There's a version of financial conservatism that treats all debt as a warning sign. Zero-debt balance sheets are celebrated. High-debt companies are approached with suspicion, sometimes dismissed entirely. I understand the instinct — debt amplifies both gains and losses, and companies that borrowed too much at the wrong time have caused some of the most spectacular failures in market history. But the blanket hostility to leverage misses something important about how value is actually created.
Debt is a tool. Like any tool, the question is whether it's being used correctly.
The Core Framework: Return vs Cost
The logic of good debt is simple. If a business can borrow at 8% and deploy that capital into projects that return 20%, borrowing is value-accretive. Every unit of debt taken at those economics creates equity value. This is the fundamental premise behind leveraged buyouts, infrastructure financing, and most corporate capital structure decisions. The math works until the return on invested capital drops below the cost of debt — at which point leverage destroys value instead of creating it.
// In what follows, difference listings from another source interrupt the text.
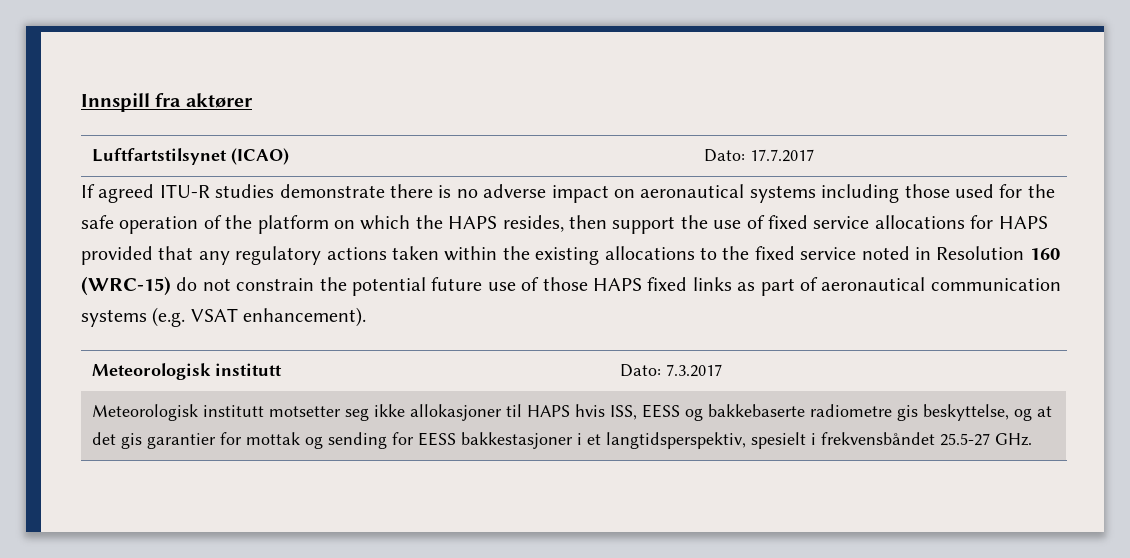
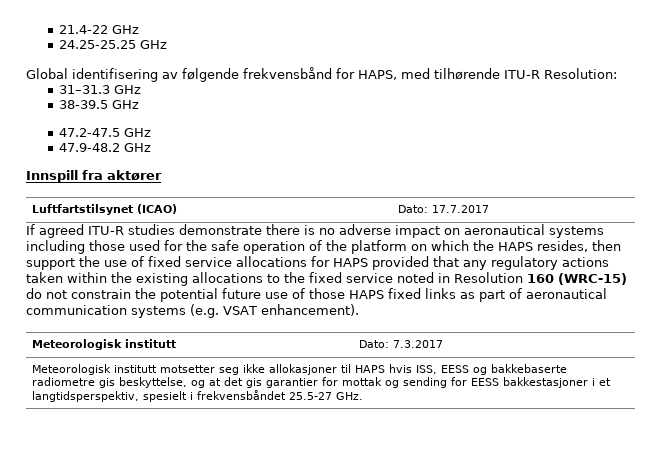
+ 21.4-22 GHz
+ 24.25-25.25 GHz
+ Global identifisering av følgende frekvensbånd for HAPS, med tilhørende ITU-R Resolution:
+ 31–31.3 GHz
+ 38-39.5 GHz
+ 47.2-47.5 GHz
+ 47.9-48.2 GHz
This means the question to ask about any company with significant debt isn't "how much debt do they have?" It's "what return are they generating on the capital that debt is funding, and is that return reliably above the cost?" A company with 4x net debt to EBITDA generating 25% ROIC is in a structurally better position than a company with 1x net debt to EBITDA generating 9% ROIC. The first company's debt is creating value. The second's barely covers its cost.
Value creation from debt = (ROIC − Cost of Debt) × Capital Deployed. Positive spread, value is created. Negative spread, value is destroyed. Leverage amplifies whichever direction that spread is pointing. This is why highly leveraged businesses with strong returns can be great investments — and why companies with modest leverage but weak returns are often value traps despite looking "safe."
What Makes Debt Dangerous
Debt becomes genuinely dangerous when it's used to fund the wrong things, taken in the wrong structure, or held by the wrong type of business. Let me break those apart.
Funding the wrong things: using debt to fund dividends, share buybacks at inflated prices, or acquisitions at full valuations is a path to balance sheet destruction. None of those uses generates a return on the capital. You're borrowing to distribute or to overpay — both reduce equity value. Companies that do this under pressure to appear shareholder-friendly, while their underlying business deteriorates, are some of the most dangerous investments you can make.
The wrong structure: short-term debt funding long-term assets is a classic mismatch. If your assets generate cash over 10 years but your debt comes due in 2, you need the credit markets to cooperate every 2 years. When they don't — which happens in exactly the conditions where your business is also under pressure — you face a liquidity crisis that can be terminal even for a fundamentally sound business. India's NBFC crisis of 2018–19 was largely a story of asset-liability mismatch made catastrophic by a sudden liquidity tightening.
"The most dangerous leverage is the kind that looks fine until it suddenly isn't. That usually means short-term debt, variable-rate debt, or debt covenanted against metrics that deteriorate in a downturn — right when you most need headroom."
The Business Type Problem
Some businesses can carry significant debt safely; others cannot. The difference is in the nature and predictability of their cash flows. A toll road generating ₹500 crore of predictable annual cash flow can comfortably service ₹3,000–4,000 crore of debt. The cash flows are contractual, government-backed, and grow with inflation. A consumer discretionary company generating ₹500 crore of EBITDA in a good year but ₹100 crore in a recession should not have ₹3,000 crore of debt — the cash flows are too cyclical to reliably service fixed obligations.
This is why utilities, infrastructure companies, and REITs routinely carry high leverage without it being a red flag — their cash flows have the characteristics that support it. And why you should be nervous about cyclical businesses, early-stage companies, or businesses in disrupted industries carrying the same leverage ratios. The number doesn't tell you the risk. The nature of the cash flows does.
How I Use This in Practice
When I'm analyzing a company with material debt, I run three questions in sequence. First: what is the return on invested capital, and is it consistently above the cost of capital? If yes, the debt is potentially value-accretive. If no, I need to understand why and whether that gap is closing. Second: what is the debt structure? I want to see long-duration, fixed-rate debt aligned with the life of the assets it's funding. Short-duration or variable-rate debt raises the question of refinancing risk. Third: what happens to debt serviceability in a stress scenario? Not the base case — the scenario where revenue falls 20% and margins compress. If the coverage ratio still holds with reasonable cushion in that scenario, the debt is manageable. If it breaks, the equity is effectively an option on business survival.
Companies that pass all three of those questions comfortably, with debt that's being used to fund genuinely high-return investment, are often some of the best long-term investments available. The market sometimes penalizes them reflexively for carrying leverage, which creates an opportunity for investors who've done the work and understand what the debt is actually doing. That gap between perceived risk and actual risk is where a lot of the most interesting value in equity markets lives.